Senecas Hire Washburn for Revenue-Sharing Fight

Former Assistant Secretary for Indian Affairs Kevin Washburn (l.) will represent the tribe when its dispute with New York over payments from the tribe’s casinos goes to arbitration. The Senecas have stopped the payments, saying their revenue-sharing obligation has been fulfilled. The state says the tribe is in violation of its compact.

The Seneca Indian Nation has turned to one of the country’s pre-eminent scholars in Native American law to take up its fight against the state of New York over hundreds of millions of dollars in disputed payments from the tribe’s three casinos.

Kevin Washburn, a professor of law at the University of New Mexico who served as an assistant secretary for Indian Affairs in the Obama administration, will represent the tribe on a three-member arbitration panel tasked with trying to resolve the dispute.

The state will choose its own arbitrator, and the two will select a mutually agreeable third arbitrator to act as a neutral party.

Washburn, said Seneca President Todd Gates, “brings a deep understanding of the federal framework that governs all Native gaming compacts, compact obligations, and how state governments should interact with Native nations.”

He was dean of UNM prior to joining the Interior Department in October 2012. He held the assistant secretary’s post in the Bureau of Indian Affairs for three years. He also has served as an assistant U.S. attorney and general counsel to the National Indian Gaming Commission.

“We are taking the next step,” Gates said. “I hope that the state will work to keep the arbitration process moving so that the facts and foundation of the compact can be presented.”

“The Seneca Nation,” he added, “is ready.”

The Senecas and the administration of Gov.
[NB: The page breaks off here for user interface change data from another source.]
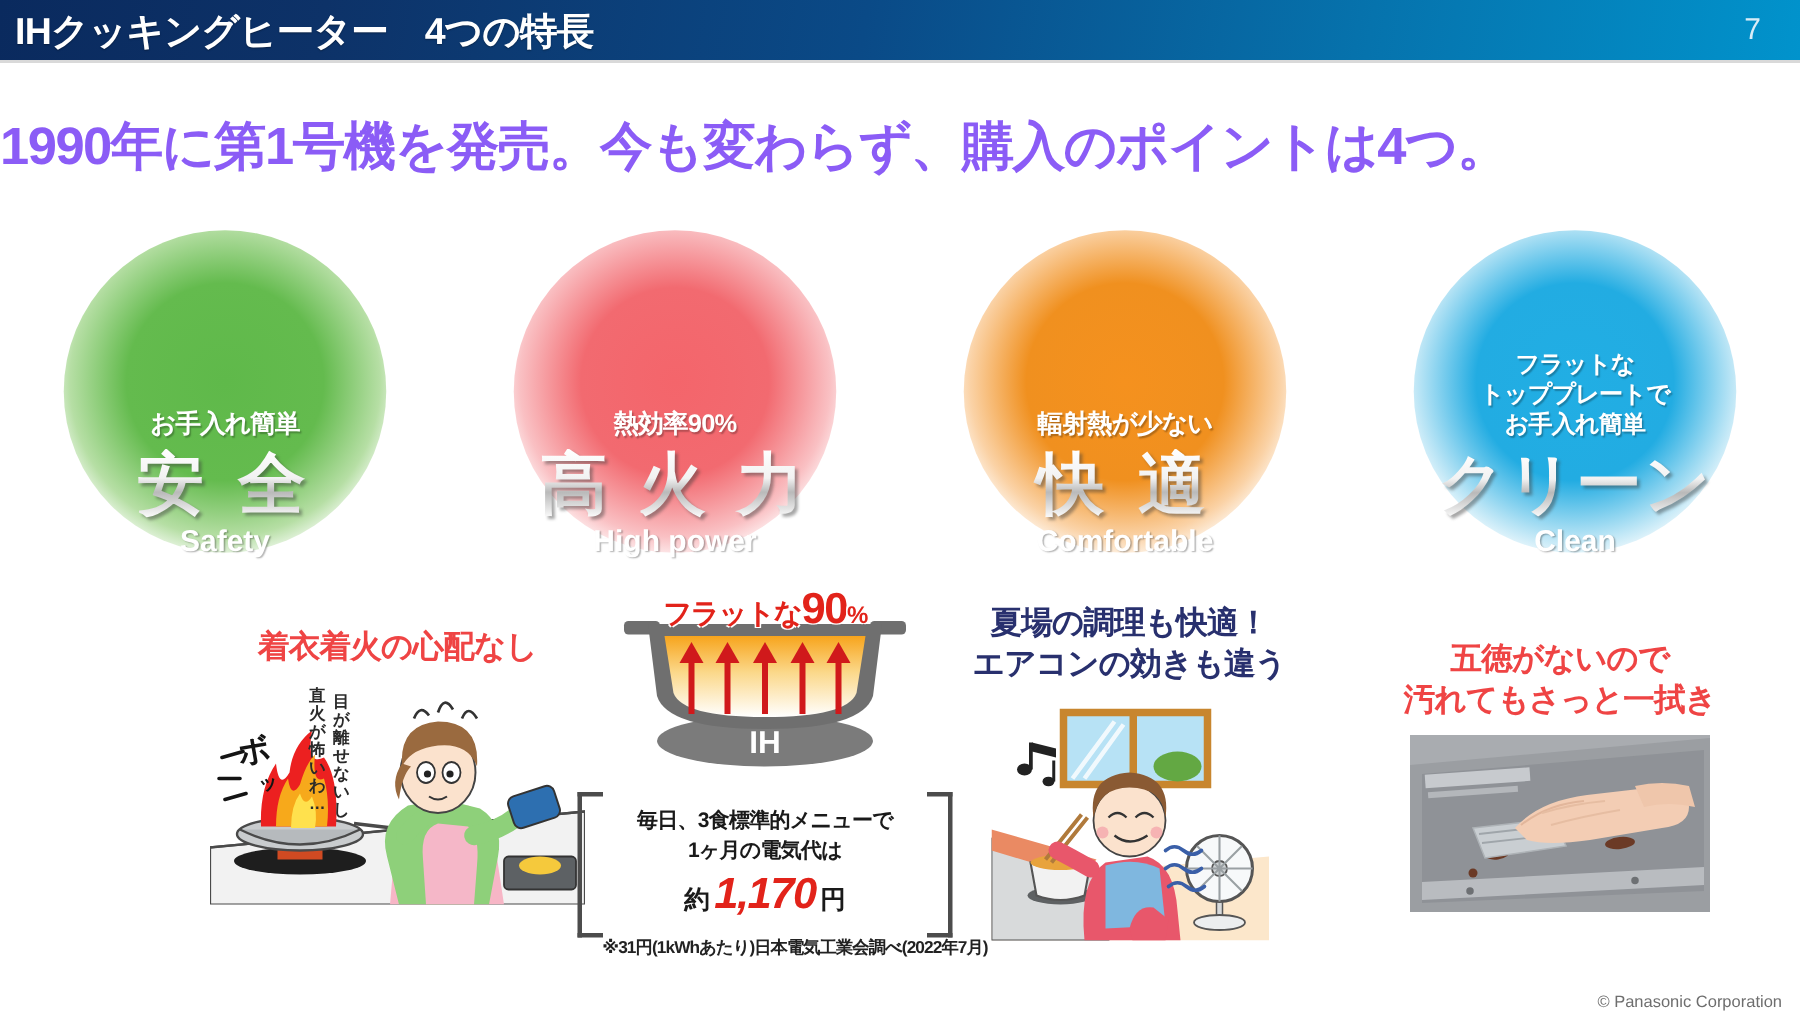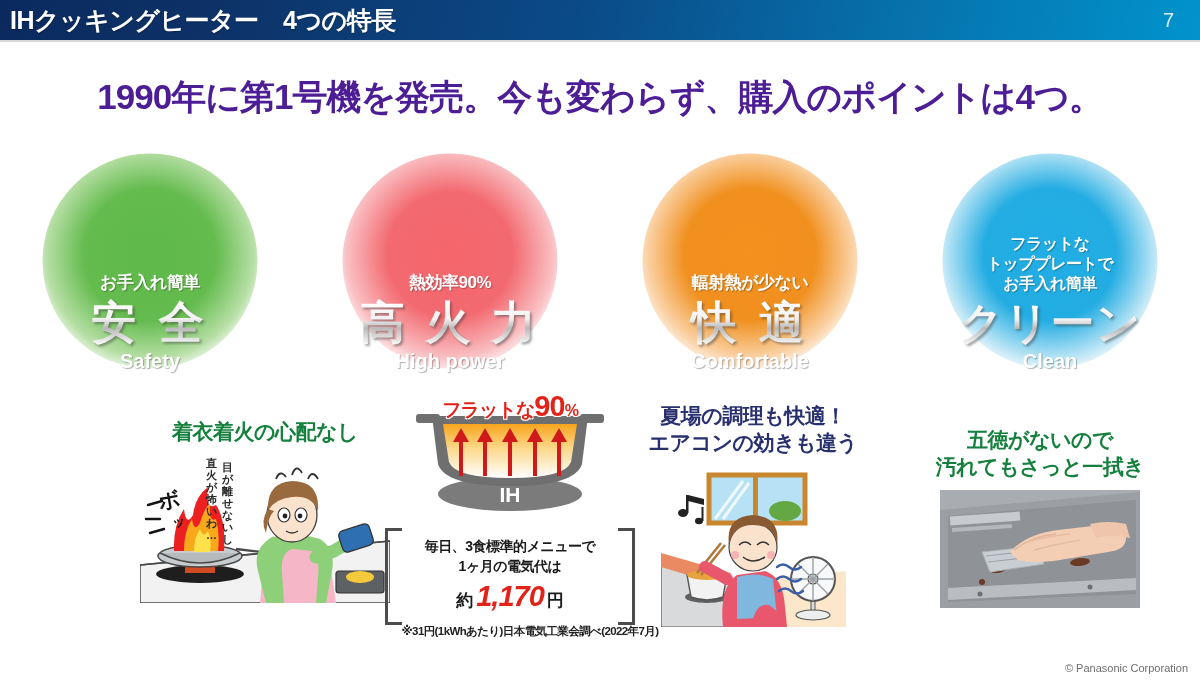--- a/index.html
+++ b/index.html
@@ -29,7 +29,7 @@
   
   .headline{
     position:absolute; left:0; top:74px; width:1200px;
-    text-align:center; color:#4c1d95;
+    text-align:left; color:#8b5cf6;
     font-size:35px; font-weight:bold; letter-spacing:-1px;
     white-space:nowrap;
   }

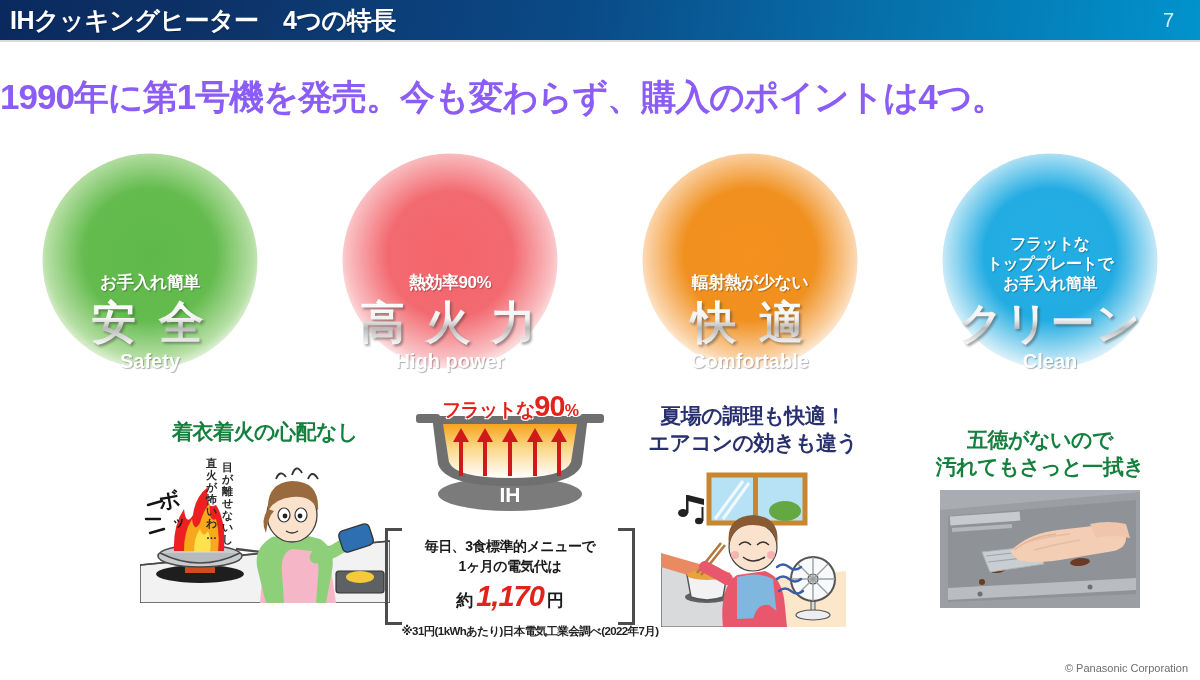--- a/index.html
+++ b/index.html
@@ -78,7 +78,7 @@
   .cols{ position:absolute; left:0; top:396px; width:1200px; height:270px; }
   .col{ position:absolute; }
   .cap{
-    color:#15803d; font-weight:bold; font-size:21px; line-height:1.3;
+    color:#ef4444; font-weight:bold; font-size:21px; line-height:1.3;
     text-align:center; white-space:nowrap; letter-spacing:-0.5px;
   }
   .cap.navy{ color:#28306e; }

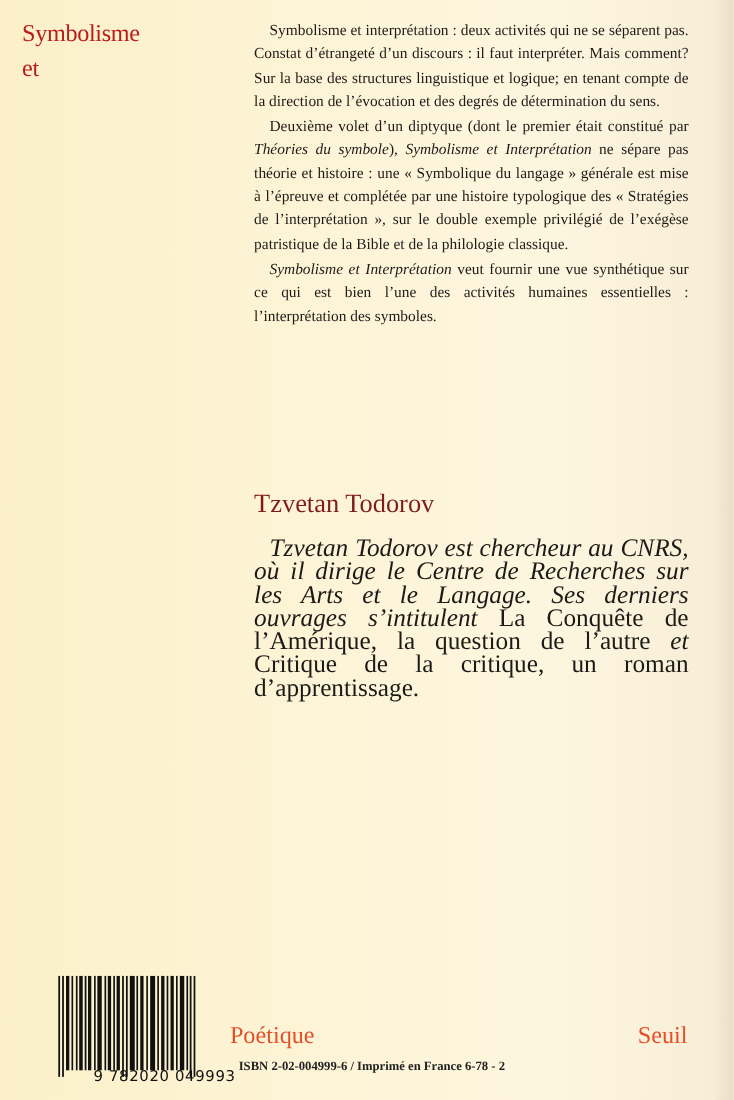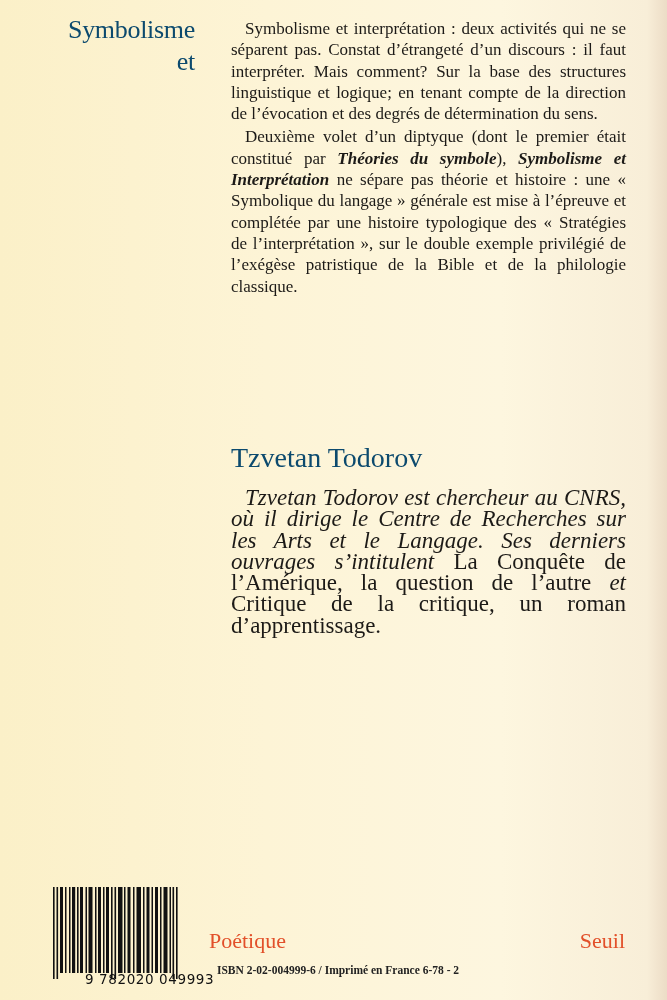--- a/index.html
+++ b/index.html
@@ -15,9 +15,8 @@
     .title {
       position: absolute;
       left: 20px; top: 14px; width: 175px;
-      text-align: right;
-      color: #0c4a6e;
-      font-size: 26px;
+      color: #b91c1c;
+      font-size: 22px;
       line-height: 32px;
       letter-spacing: -0.3px;
     }

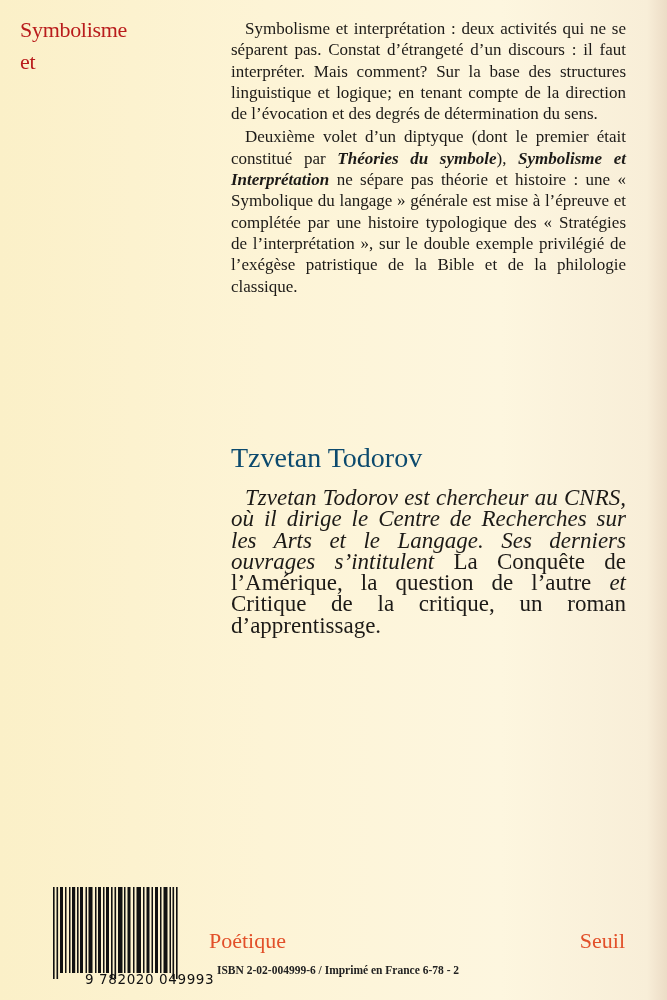--- a/index.html
+++ b/index.html
@@ -24,7 +24,7 @@
     .body-col {
       position: absolute;
       left: 231px; top: 18px; width: 395px;
-      font-size: 17px;
+      font-size: 14px;
       line-height: 21.3px;
       text-align: justify;
     }

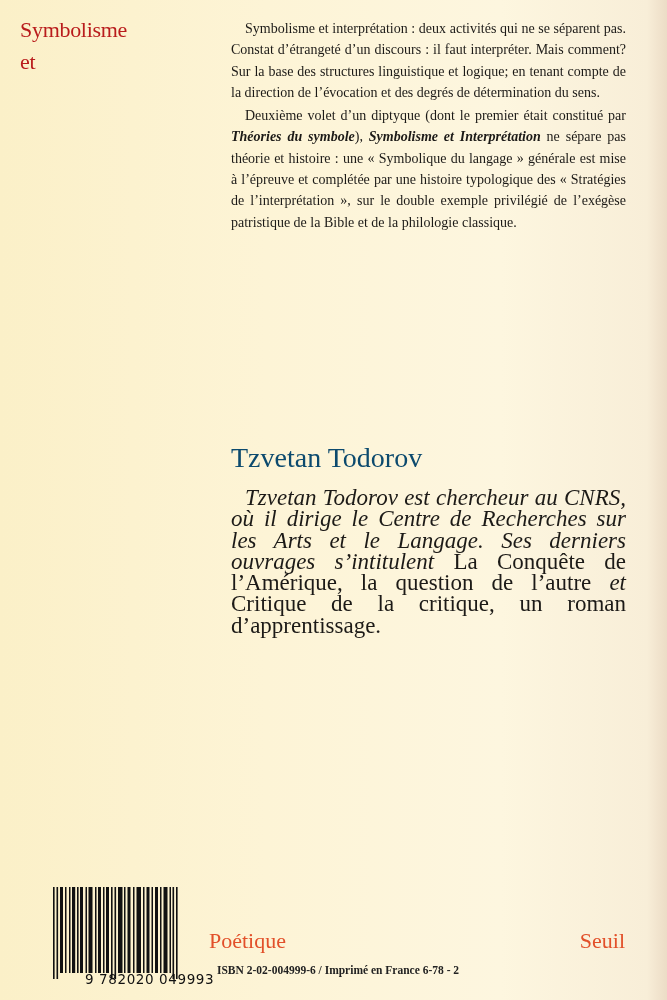--- a/index.html
+++ b/index.html
@@ -29,7 +29,7 @@
       text-align: justify;
     }
     .body-col p { text-indent: 14px; margin-bottom: 2px; }
-    .body-col i { font-style: italic; font-weight: bold; }
+    .body-col i { font-style: italic; }
     .author {
       position: absolute;
       left: 231px; top: 444px;

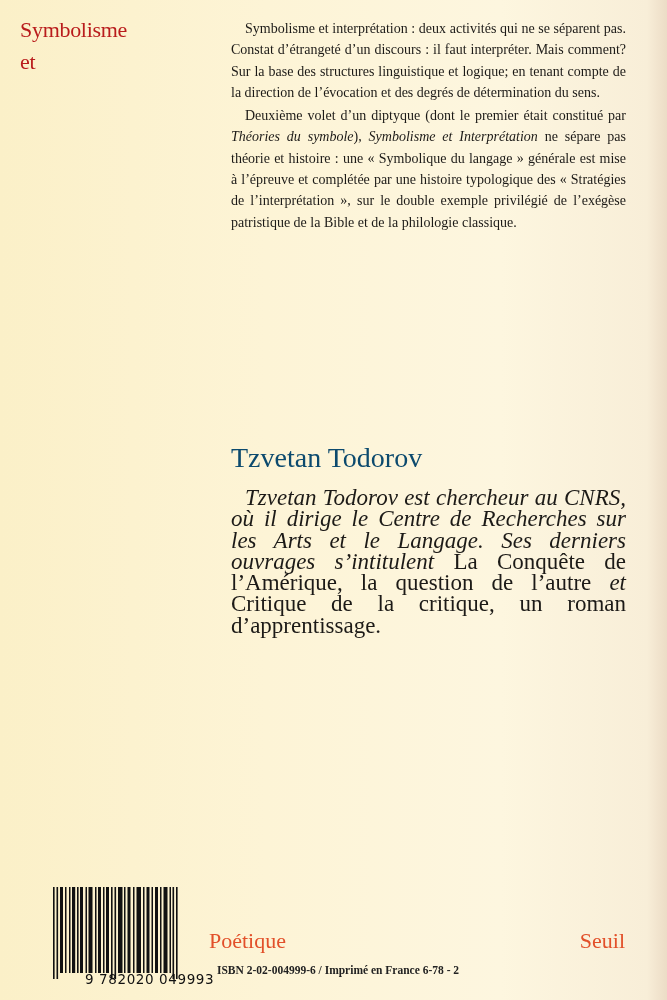--- a/index.html
+++ b/index.html
@@ -87,6 +87,7 @@
 <div class="body-col">
   <p>Symbolisme et interprétation : deux activités qui ne se séparent pas. Constat d’étrangeté d’un discours : il faut interpréter. Mais comment? Sur la base des structures linguistique et logique; en tenant compte de la direction de l’évocation et des degrés de détermination du sens.</p>
   <p><span>Deuxième volet d’un diptyque (dont le premier était constitué par </span><i>Théories du symbole</i><span>), </span><i>Symbolisme et Interprétation</i><span> ne sépare pas théorie et histoire : une « Symbolique du langage » générale est mise à l’épreuve et complétée par une histoire typologique des « Stratégies de l’interprétation », sur le double exemple privilégié de l’exégèse patristique de la Bible et de la philologie classique.</span></p>
+  <p><i>Symbolisme et Interprétation</i><span> veut fournir une vue synthétique sur ce qui est bien l’une des activités humaines essentielles : l’interprétation des symboles.</span></p>
 </div>
 
 <div class="author">Tzvetan Todorov</div>

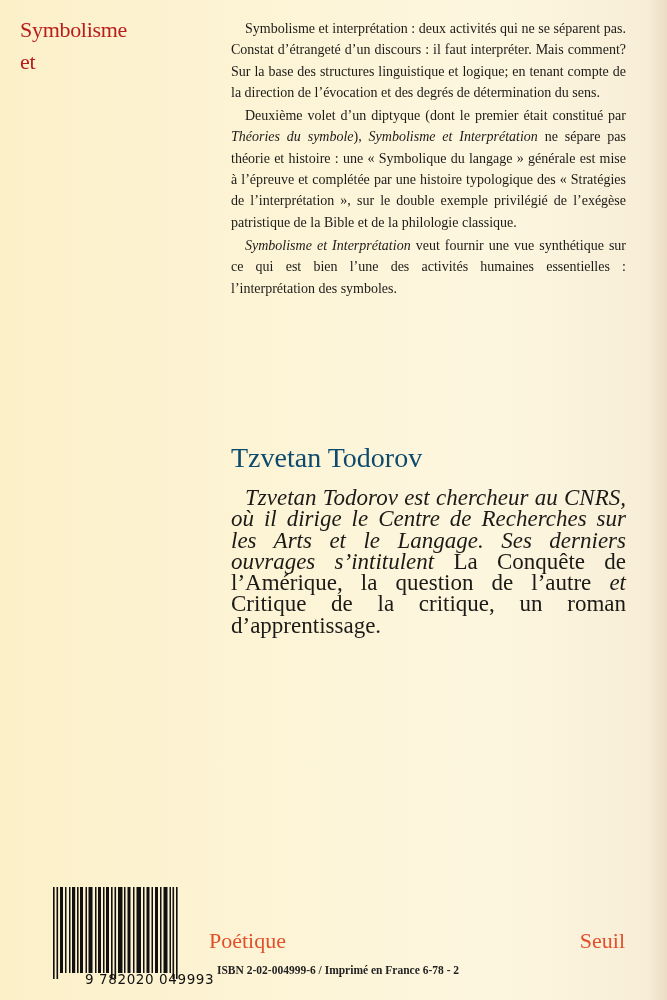--- a/index.html
+++ b/index.html
@@ -33,8 +33,8 @@
     .author {
       position: absolute;
       left: 231px; top: 444px;
-      color: #0c4a6e;
-      font-size: 28px;
+      color: #7f1d1d;
+      font-size: 24px;
       line-height: 28px;
       white-space: nowrap;
     }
Andrew Cuomo fell out with each other back in March, when the tribe declared an end to 14 years of payments to the state derived from the revenue generated by thousands of slot machines the tribe operates in casinos in Buffalo, Niagara Falls and Salamanca. Through the end of 2016, when the Senecas claim the revenue-sharing obligation expired, the tribe sent to Albany some $1.4 billion in all.

New York reads the compact differently, claiming the Senecas are required to continue the payments under the terms of provisions in the agreement that were renegotiated in the midst of a similar dispute with the tribe that lasted several years before it was resolved in 2013.

The last eight months have seen the dispute erupt into war of words between the tribe and the Cuomo administration, with the Senecas claiming the governor has rebuffed their offers to negotiate?despite the fact that the three casino host cities and dozens of surrounding communities stand to lose millions of dollars representing their cut of the revenue-share with the state?and the administration accusing the tribe of violating the compact and threatening to license a competing commercial casino in Niagara Falls, the tribe’s most lucrative market.

The commercial casino issue is an especially sore one for the Senecas in New York’s increasingly crowded gambling market. The tribe halted revenue-sharing once before, in 2009, over the state’s decision to allow machine gaming at racetracks, which the tribe saw as violating its compacted monopoly over casino-style gaming across a broad swath of western New York.

The latest dispute stems at least in part from New York’s decision four years ago to license up to seven full-scale commercial casinos, three of which have opened over the last year, and one of them, del Lago Resort & Casino in the Finger Lakes, straddling the boundary of the Senecas’ exclusivity zone.